The Junin canastero is about 17.5 to 18 cm long; one specimens weighed 22 g. The sexes have the same plumage. Adults have a narrow buff supercilium on an otherwise ochraceous brown face. Their crown is black with orange brown streaks. Their nape and upper back are black with pale buff streaks. Their lower back, rump, and uppertail coverts are medium brown or olive brown with black and buff streaks. Their wing coverts are olive brown with black and buff streaks. Their outer flight feathers are rufous with reddish brown edges and the inner ones dusky brown with olive brown edges; all have dusky tips. Their central pair of tail feathers are dusky brown, the next pair have dusky brown inner webs and rufous outer webs with dusky edges, and the other three pairs are rufous with a black line on the outer web and black and dusky mottling on the inner web. Their chin is ochraceous buff. Their breast and belly are pale creamy brown with faint tawny olive streaks on the breast. Their flanks are tawny olive with buffy white streaks and their vent area is tawny. Their iris is dark brown, their maxilla horn, their mandible grayish pink, and their legs and feet olive.

==Distribution and habitat==

The Junin canastero has a disjunct distribution in central and southern Peru. It is found where the departments of Junín, Pasco, and Lima meet and also from Ayacucho department through Cuzco and Apurímac departments slightly into Puno department.
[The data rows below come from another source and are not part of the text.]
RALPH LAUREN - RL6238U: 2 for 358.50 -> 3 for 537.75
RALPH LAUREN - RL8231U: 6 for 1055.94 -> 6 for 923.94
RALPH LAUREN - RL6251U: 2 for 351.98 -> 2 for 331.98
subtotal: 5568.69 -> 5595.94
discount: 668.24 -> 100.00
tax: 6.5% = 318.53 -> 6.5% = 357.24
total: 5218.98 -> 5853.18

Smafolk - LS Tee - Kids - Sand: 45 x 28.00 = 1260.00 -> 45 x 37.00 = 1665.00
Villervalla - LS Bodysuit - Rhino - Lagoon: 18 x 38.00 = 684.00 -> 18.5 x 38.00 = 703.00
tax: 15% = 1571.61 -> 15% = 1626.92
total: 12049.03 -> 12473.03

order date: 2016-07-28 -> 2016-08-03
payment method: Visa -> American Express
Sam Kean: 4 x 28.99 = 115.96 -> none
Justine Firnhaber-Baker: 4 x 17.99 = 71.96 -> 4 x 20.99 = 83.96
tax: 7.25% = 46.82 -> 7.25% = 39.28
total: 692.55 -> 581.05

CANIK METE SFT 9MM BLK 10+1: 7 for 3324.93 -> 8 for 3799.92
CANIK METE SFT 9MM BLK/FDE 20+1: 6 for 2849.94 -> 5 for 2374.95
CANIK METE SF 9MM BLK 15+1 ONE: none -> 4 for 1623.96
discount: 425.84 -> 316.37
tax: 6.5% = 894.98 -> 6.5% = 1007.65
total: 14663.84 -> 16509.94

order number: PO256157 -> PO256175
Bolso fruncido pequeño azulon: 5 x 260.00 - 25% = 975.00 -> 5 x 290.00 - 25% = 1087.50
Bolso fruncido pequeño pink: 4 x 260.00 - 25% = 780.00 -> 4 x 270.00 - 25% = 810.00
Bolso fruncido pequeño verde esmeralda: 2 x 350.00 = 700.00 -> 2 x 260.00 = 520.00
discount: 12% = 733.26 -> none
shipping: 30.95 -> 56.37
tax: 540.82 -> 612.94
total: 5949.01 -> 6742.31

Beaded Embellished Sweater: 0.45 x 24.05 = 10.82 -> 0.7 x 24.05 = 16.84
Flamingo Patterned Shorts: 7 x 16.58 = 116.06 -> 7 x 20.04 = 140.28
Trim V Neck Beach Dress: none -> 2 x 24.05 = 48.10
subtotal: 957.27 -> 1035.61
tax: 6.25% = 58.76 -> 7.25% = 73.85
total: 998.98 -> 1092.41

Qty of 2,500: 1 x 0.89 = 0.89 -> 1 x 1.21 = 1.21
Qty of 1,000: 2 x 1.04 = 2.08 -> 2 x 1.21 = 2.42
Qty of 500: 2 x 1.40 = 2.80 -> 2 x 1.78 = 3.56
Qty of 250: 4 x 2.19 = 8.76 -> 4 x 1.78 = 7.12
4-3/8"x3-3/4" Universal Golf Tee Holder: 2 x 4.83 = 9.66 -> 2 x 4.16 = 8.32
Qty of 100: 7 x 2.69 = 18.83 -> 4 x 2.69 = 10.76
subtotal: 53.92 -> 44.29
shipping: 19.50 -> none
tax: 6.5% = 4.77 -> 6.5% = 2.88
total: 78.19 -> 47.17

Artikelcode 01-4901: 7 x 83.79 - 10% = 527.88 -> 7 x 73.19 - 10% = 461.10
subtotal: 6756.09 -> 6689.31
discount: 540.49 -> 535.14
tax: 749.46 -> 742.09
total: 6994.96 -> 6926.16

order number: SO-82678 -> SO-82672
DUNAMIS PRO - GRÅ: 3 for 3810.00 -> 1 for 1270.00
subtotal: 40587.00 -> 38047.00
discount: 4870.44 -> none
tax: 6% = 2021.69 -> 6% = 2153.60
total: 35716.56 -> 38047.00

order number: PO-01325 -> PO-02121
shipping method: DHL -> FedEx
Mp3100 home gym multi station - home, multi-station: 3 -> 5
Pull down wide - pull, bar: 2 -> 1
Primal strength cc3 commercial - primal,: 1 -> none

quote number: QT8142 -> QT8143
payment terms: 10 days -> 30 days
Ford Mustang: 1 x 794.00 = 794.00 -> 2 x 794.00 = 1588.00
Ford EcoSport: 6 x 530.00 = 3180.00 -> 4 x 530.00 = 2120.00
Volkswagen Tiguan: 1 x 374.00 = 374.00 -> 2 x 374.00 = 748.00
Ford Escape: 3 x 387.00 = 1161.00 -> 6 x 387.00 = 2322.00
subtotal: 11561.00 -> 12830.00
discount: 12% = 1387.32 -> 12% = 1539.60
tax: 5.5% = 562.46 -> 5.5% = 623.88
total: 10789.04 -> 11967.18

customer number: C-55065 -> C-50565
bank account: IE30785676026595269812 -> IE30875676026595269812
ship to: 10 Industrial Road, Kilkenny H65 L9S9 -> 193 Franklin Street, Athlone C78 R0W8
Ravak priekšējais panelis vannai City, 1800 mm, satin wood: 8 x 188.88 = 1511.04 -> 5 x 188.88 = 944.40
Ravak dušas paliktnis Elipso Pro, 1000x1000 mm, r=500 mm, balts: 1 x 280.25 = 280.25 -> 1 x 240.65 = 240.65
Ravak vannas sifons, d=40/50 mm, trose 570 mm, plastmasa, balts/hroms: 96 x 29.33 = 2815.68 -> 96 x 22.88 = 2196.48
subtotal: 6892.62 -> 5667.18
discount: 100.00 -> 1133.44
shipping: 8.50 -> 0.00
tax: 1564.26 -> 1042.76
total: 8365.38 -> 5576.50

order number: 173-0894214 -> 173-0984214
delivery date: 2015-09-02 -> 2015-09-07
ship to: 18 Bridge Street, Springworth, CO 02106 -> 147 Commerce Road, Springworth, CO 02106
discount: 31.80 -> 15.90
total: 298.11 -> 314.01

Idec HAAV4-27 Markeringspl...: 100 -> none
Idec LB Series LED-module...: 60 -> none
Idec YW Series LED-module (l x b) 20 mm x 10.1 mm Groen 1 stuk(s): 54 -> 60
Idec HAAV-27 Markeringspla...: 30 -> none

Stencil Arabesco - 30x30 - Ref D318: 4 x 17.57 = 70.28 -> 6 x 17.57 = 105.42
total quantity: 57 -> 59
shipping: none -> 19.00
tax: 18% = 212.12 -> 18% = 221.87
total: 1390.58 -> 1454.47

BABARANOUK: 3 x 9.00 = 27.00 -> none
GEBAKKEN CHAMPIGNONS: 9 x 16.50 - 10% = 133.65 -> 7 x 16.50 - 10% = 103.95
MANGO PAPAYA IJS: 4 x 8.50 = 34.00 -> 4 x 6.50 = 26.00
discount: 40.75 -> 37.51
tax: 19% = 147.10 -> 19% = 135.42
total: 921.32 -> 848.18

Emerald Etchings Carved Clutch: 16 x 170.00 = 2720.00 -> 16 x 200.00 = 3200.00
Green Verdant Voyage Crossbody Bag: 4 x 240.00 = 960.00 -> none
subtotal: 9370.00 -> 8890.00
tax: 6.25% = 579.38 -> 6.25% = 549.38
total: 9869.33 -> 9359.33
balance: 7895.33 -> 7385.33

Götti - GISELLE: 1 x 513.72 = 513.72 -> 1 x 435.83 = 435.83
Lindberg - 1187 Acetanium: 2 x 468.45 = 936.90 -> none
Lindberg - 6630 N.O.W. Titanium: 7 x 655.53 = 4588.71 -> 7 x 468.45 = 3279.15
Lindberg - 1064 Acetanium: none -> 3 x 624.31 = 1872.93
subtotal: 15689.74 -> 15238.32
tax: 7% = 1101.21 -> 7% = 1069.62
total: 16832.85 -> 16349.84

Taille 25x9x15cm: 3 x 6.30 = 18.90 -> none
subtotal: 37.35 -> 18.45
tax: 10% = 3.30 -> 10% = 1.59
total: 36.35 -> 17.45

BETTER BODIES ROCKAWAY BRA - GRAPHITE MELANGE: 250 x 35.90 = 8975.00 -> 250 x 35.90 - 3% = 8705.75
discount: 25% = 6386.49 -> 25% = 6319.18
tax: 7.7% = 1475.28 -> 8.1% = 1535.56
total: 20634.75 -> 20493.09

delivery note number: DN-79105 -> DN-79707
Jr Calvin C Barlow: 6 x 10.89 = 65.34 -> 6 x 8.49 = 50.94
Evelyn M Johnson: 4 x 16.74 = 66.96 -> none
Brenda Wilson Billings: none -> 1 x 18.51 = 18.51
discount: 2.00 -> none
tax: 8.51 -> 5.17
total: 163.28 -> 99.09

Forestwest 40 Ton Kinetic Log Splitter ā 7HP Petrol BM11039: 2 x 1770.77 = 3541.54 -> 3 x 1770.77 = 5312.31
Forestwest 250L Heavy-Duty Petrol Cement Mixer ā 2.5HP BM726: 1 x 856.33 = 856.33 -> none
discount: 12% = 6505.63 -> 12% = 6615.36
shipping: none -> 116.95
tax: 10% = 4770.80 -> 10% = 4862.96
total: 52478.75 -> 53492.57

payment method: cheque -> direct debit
There are scattered sightings between these two population centers.

The Junin canastero primarily inhabits humid landscapes with tall bunch grass, sometimes those with scattered bushes and near stands of polylepis. It also sometimes occurs in rocky areas of bunchgrass without bushes or trees. In elevation it ranges between 3300 and 4600 m.

==Behavior==
===Movement===

The Junin canastero is a year-round resident throughout its range.

===Feeding===

The Junin canastero's diet has not been studied; it is assumed to be mostly or entirely arthropods. It usually forages singly or in pairs, and mostly on the ground.

===Breeding===

Nothing is known about the Junin canastero's breeding biology.

===Vocalization===

The Junin canastero's song is "a dry, accelerating, descending trill sometimes with a stuttering quality: tzree-tzree-tzree'ti'ti'ti'ti-ti'ti'ti-ti'ti'ti-ti'ti'tu". Its calls include "a 'mewing ... tuuuiit and, in alarm, a complaining eek".

==Status==

The IUCN has assessed the Junin canastero as being of Least Concern. It has a restricted range and its population size and trend are not known. No immediate threats have been identified. "This canastero potentially is vulnerable to habitat loss or degradation, such as through overgrazing."